Date of Award
12-14-2021
Degree Type
Thesis
Degree Name
Master of Science (MS)
Department
Biology
First Advisor
Paul N. Ulrich
Second Advisor
Eric S. Gilbert
Third Advisor
Liana Artinian
Abstract
Protozoa of the Class Kinetoplastida include clinically-relevant pathogens such as Leishmania and Trypanosoma. Although specific mechanisms or biological significance of programmed cell death (PCD) have yet to be established in these organisms, morphological and biochemical characteristics similar to mammalian PCD have been observed when triggered by various stressors.
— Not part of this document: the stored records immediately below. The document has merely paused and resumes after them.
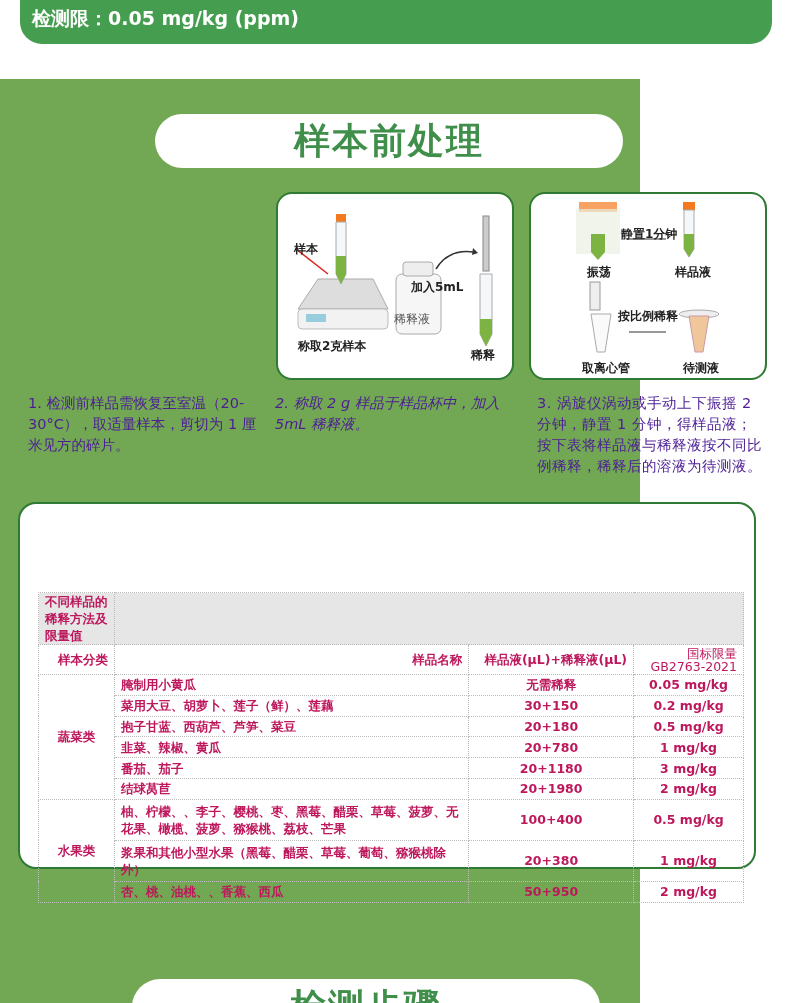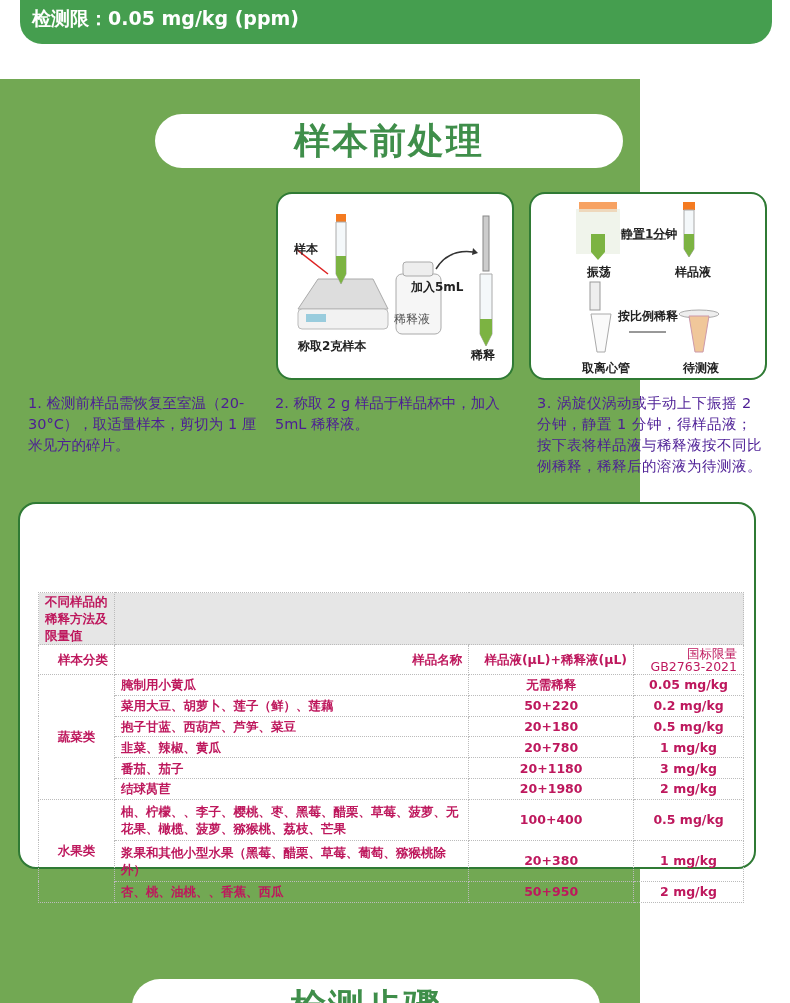--- a/index.html
+++ b/index.html
@@ -93,21 +93,21 @@
       <rect x="205" y="22" width="6" height="55" fill="#ccc" stroke="#888"></rect>
       <path d="M202 80 L214 80 L214 140 L208 152 L202 140 Z" fill="#f4f8fa" stroke="#aaa"></path>
       <path d="M202 125 L214 125 L214 140 L208 152 L202 140 Z" fill="#7cb342"></path>
     </svg>
     <span class="lbl" style="left:16px; top:47px;">样本</span>
     <span class="lbl" style="left:133px; top:44px;margin-top:41px;">加入5mL</span>
     <span class="lbl" style="left:20px; top:144px;">称取2克样本</span>
     <span class="lbl" style="left:116px; top:117px; font-weight:normal; font-size:12px; color:#555;text-align:center;">稀释液</span>
     <span class="lbl" style="left:193px; top:153px;">稀释</span>
   </div>
-  <div class="step-text" style="left:275px; top:314px; width:245px;">2. 称取 2 g 样品于样品杯中，加入 5mL 稀释液。</div>
+  <div class="step-text" style="left:275px; top:314px; width:245px;font-style:italic;">2. 称取 2 g 样品于样品杯中，加入 5mL 稀释液。</div>
 
   <div class="step-card" style="left:529px; width:238px;">
     <svg width="238" height="188" viewBox="0 0 238 188">
       <rect x="48" y="8" width="38" height="10" fill="#f47a20" opacity="0.7"></rect>
       <rect x="45" y="15" width="44" height="45" fill="#e9f0e3" opacity="0.7"></rect>
       <path d="M60 40 L74 40 L74 58 L67 66 L60 58 Z" fill="#7cb342"></path>
       <line x1="95" y1="45" x2="135" y2="45" stroke="#333" stroke-width="1"></line>
       <rect x="152" y="8" width="12" height="8" fill="#f47a20"></rect>
       <path d="M153 16 L163 16 L163 55 L158 63 L153 55 Z" fill="#f4f8fa" stroke="#aaa"></path>
       <path d="M153 40 L163 40 L163 55 L158 63 L153 55 Z" fill="#7cb342"></path>
@@ -149,21 +149,21 @@
         </th>
       </tr>
       <tr>
         <td class="cat" rowspan="6">蔬菜类</td>
         <td>腌制用小黄瓜</td>
         <td class="c">无需稀释</td>
         <td class="c">0.05 mg/kg</td>
       </tr>
       <tr>
         <td>菜用大豆、胡萝卜、莲子（鲜）、莲藕</td>
-        <td class="c">50+220</td>
+        <td class="c">30+150</td>
         <td class="c">0.2 mg/kg</td>
       </tr>
       <tr>
         <td>抱子甘蓝、西葫芦、芦笋、菜豆</td>
         <td class="c">20+180</td>
         <td class="c">0.5 mg/kg</td>
       </tr>
       <tr>
         <td>韭菜、辣椒、黄瓜</td>
         <td class="c">20+780</td>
Crithidia fasciculata is a trypanosomatid that does not infect humans and is a model for studying cell death pathways. This study identifies orthologous proteins potentially involved in PCD in C. fasciculata and clinically-relevant species. Oxidative stress, thermal stress, rotenone, and starvation were used to induce PCD-like processes. Morphological and nuclear features were assessed by fluorescent microscopy with annexin-V, Hoechst, and propidium iodide. Oncosis-like and apoptosis-like features emerged following cellular stress. Additionally, monodansylcadaverine staining of vacuoles suggests autophagic processes occur. The results establish that cell death pathways in C. fasciculata share features with but are distinct from mammalian PCD.
DOI
https://doi.org/10.57709/26634859
Recommended Citation
Ho, Andrew, "Stressful Situations: Investigating Cell Death Pathways in Protozoal Parasite Crithidia fasciculata." Thesis, Georgia State University, 2021.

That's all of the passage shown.